Das BuDo-Präventionsprojekt vermittelte den Schüler*innen der Astrid-Lindgren-Schule Techniken und Verhaltensregeln, um eigene Impulse und Affekte bewusst wahrzunehmen und entstehende Energien konstruktiv zu nutzen

Die meisten Auseinandersetzungen im Schulalltag beginnen mit Wortgefechten, Beleidigungen und Bedrohungen. Emotional begründet gehen Diese ohne Intervention von außen oft in größere Konflikte oder Handgreiflichkeiten über.
BuDo bedeutet „Weg zum Anhalten/beenden des Kampfes“.
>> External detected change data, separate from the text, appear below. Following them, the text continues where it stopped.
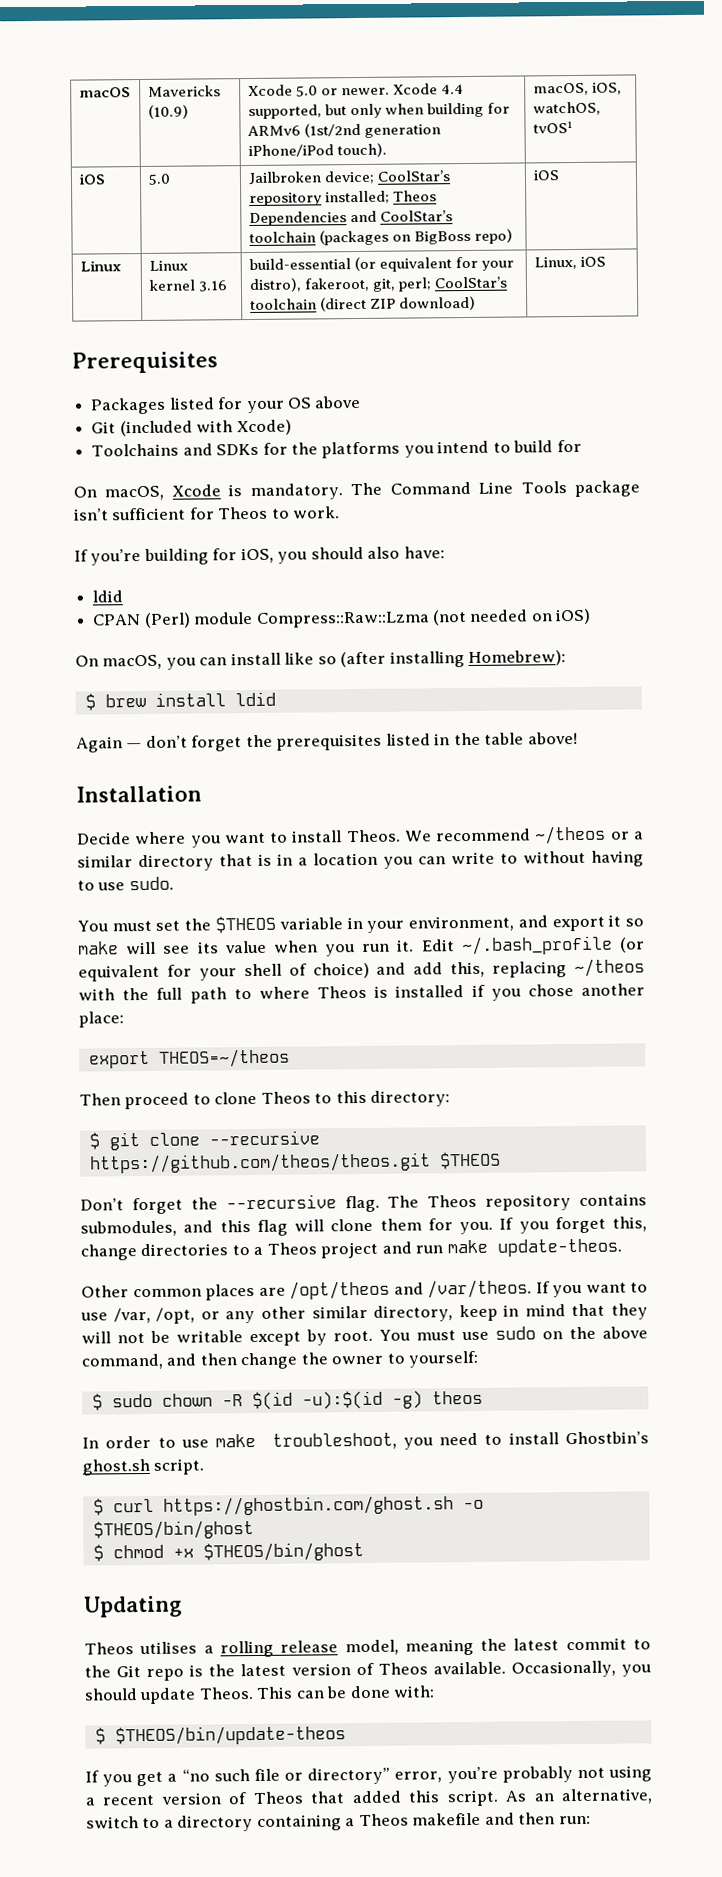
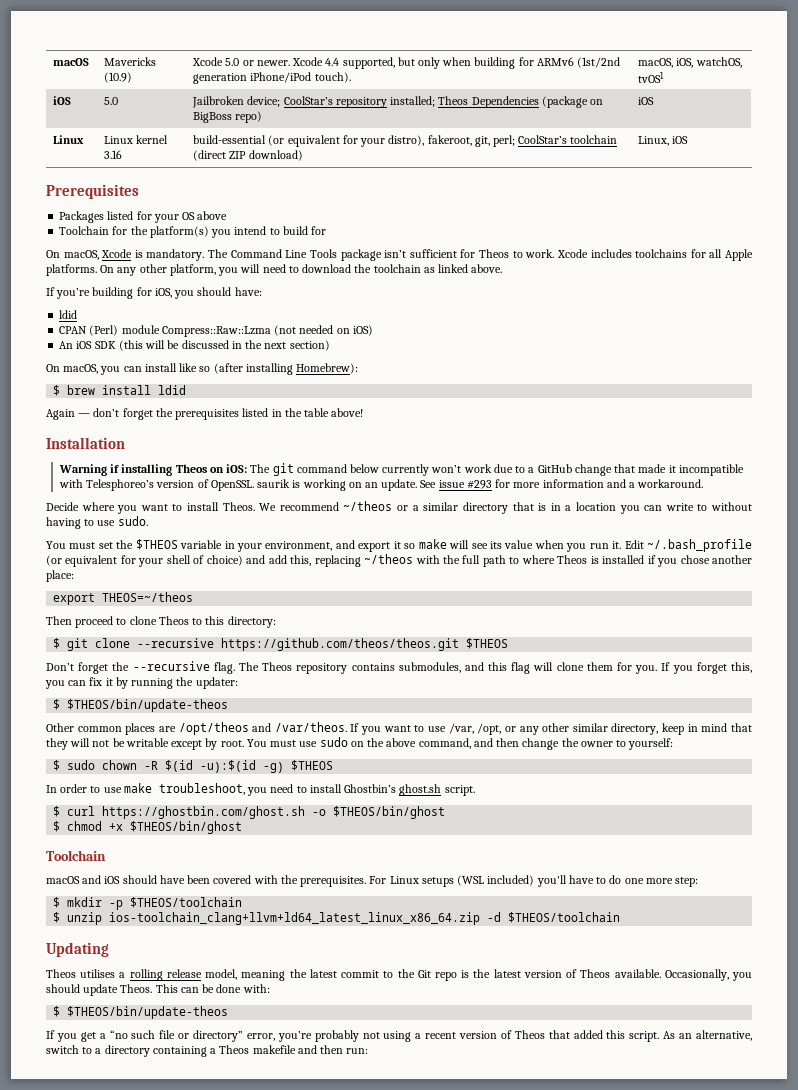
- iOS | 5.0 | Jailbroken device; CoolStar’s repository installed; Theos Dependencies and CoolStar’s toolchain (packages on BigBoss repo) | iOS
+ iOS | 5.0 | Jailbroken device; CoolStar’s repository installed; Theos Dependencies (package on BigBoss repo) | iOS
- Git (included with Xcode)
- Toolchains and SDKs for the platforms you intend to build for
+ Toolchain for the platform(s) you intend to build for
+ Xcode includes toolchains for all Apple platforms. On any other platform, you will need to download the toolchain as linked above.
- If you’re building for iOS, you should also have:
+ If you’re building for iOS, you should have:
+ An iOS SDK (this will be discussed in the next section)
+ Warning if installing Theos on iOS: The git command below currently won’t work due to a GitHub change that made it incompatible with Telesphoreo’s version of OpenSSL. saurik is working on an update. See issue #293 for more information and a workaround.
- If you forget this, change directories to a Theos project and run make update-theos.
+ If you forget this, you can fix it by running the updater:
+ $ $THEOS/bin/update-theos
- $ sudo chown -R $(id -u):$(id -g) theos
+ $ sudo chown -R $(id -u):$(id -g) $THEOS
  $ chmod +x $THEOS/bin/ghost
+ Toolchain
+ macOS and iOS should have been covered with the prerequisites. For Linux setups (WSL included) you'll have to do one more step:
+ $ mkdir -p $THEOS/toolchain
+ $ unzip ios-toolchain_clang+llvm+ld64_latest_linux_x86_64.zip -d $THEOS/toolchain

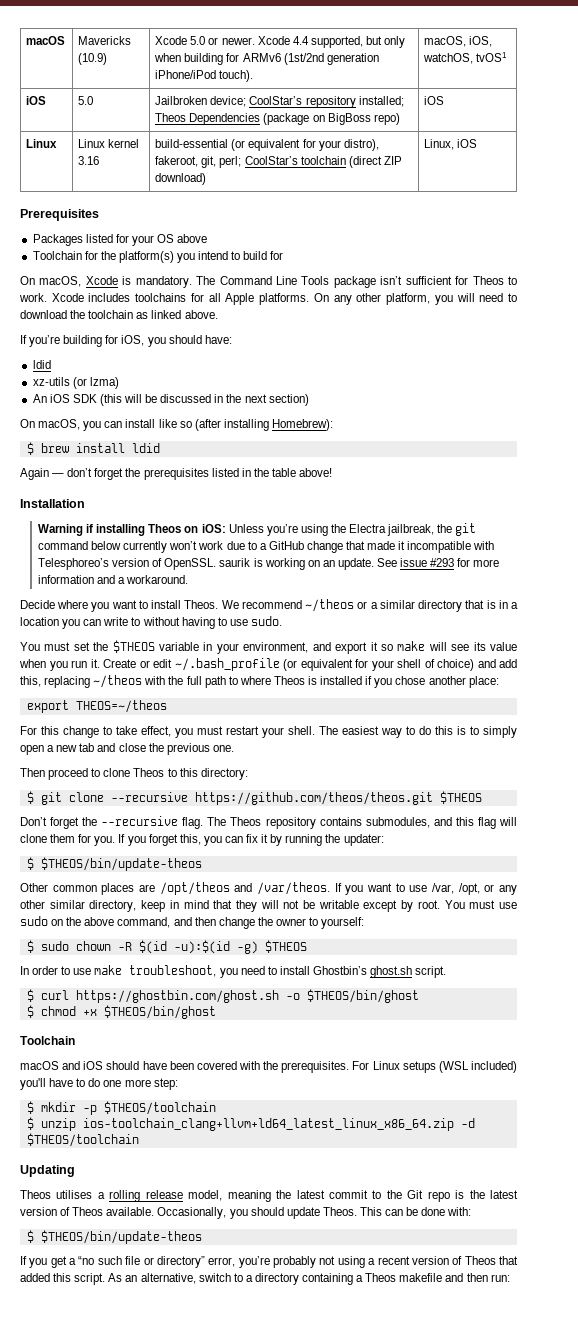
- CPAN (Perl) module Compress::Raw::Lzma (not needed on iOS)
+ xz-utils (or lzma)
- Warning if installing Theos on iOS: The git command below currently won’t work due to a GitHub change that made it incompatible with Telesphoreo’s version of OpenSSL. saurik is working on an update.
+ Warning if installing Theos on iOS: Unless you’re using the Electra jailbreak, the git command below currently won’t work due to a GitHub change that made it incompatible with Telesphoreo’s version of OpenSSL. saurik is working on an update.
- Edit ~/.bash_profile (or equivalent for your shell of choice) and add this, replacing ~/theos with the full path to where Theos is installed if you chose another place:
+ Create or edit ~/.bash_profile (or equivalent for your shell of choice) and add this, replacing ~/theos with the full path to where Theos is installed if you chose another place:
+ For this change to take effect, you must restart your shell. The easiest way to do this is to simply open a new tab and close the previous one.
Über ein halbes Jahr konnten die Schüler*innen der Astrid-Lindgren-Schule durch das BuDo-Präventionsprojekt ihre präventiv sozial-emotionalen Kompetenzen schulen. Frank Ruppert, Pädagoge und Leiter einer Hapkido-Schule, vermittelte den Kindern Techniken und Verhaltensregeln, um die in Konfliktsituationen entstehenden emotionalen Energien besser zu kontrollieren und konstruktiv zu nutzen.
Durch verschiedene Übungen und das Erlernen klassischer Elemente der Hapkido-Kampfkunst wurde sowohl der Umgang, das soziale Miteinander in der Klasse, das Körpergefühl und der achtsame Umgang mit sich und anderen gestärkt.
Innerhalb der Trainingszeiten ließen sich im Bereich der Impulskontrolle und dem Einschätzen der eigenen Kraft große Veränderungen beobachten. Viele Mädchen sprachen davon, sich mutiger zu fühlen und selbstbewusster Grenzen setzen zu können. Insgesamt herrschte ein achtsamerer Umgang, besonders auf körperlicher Ebene, und alle waren mit Spaß dabei.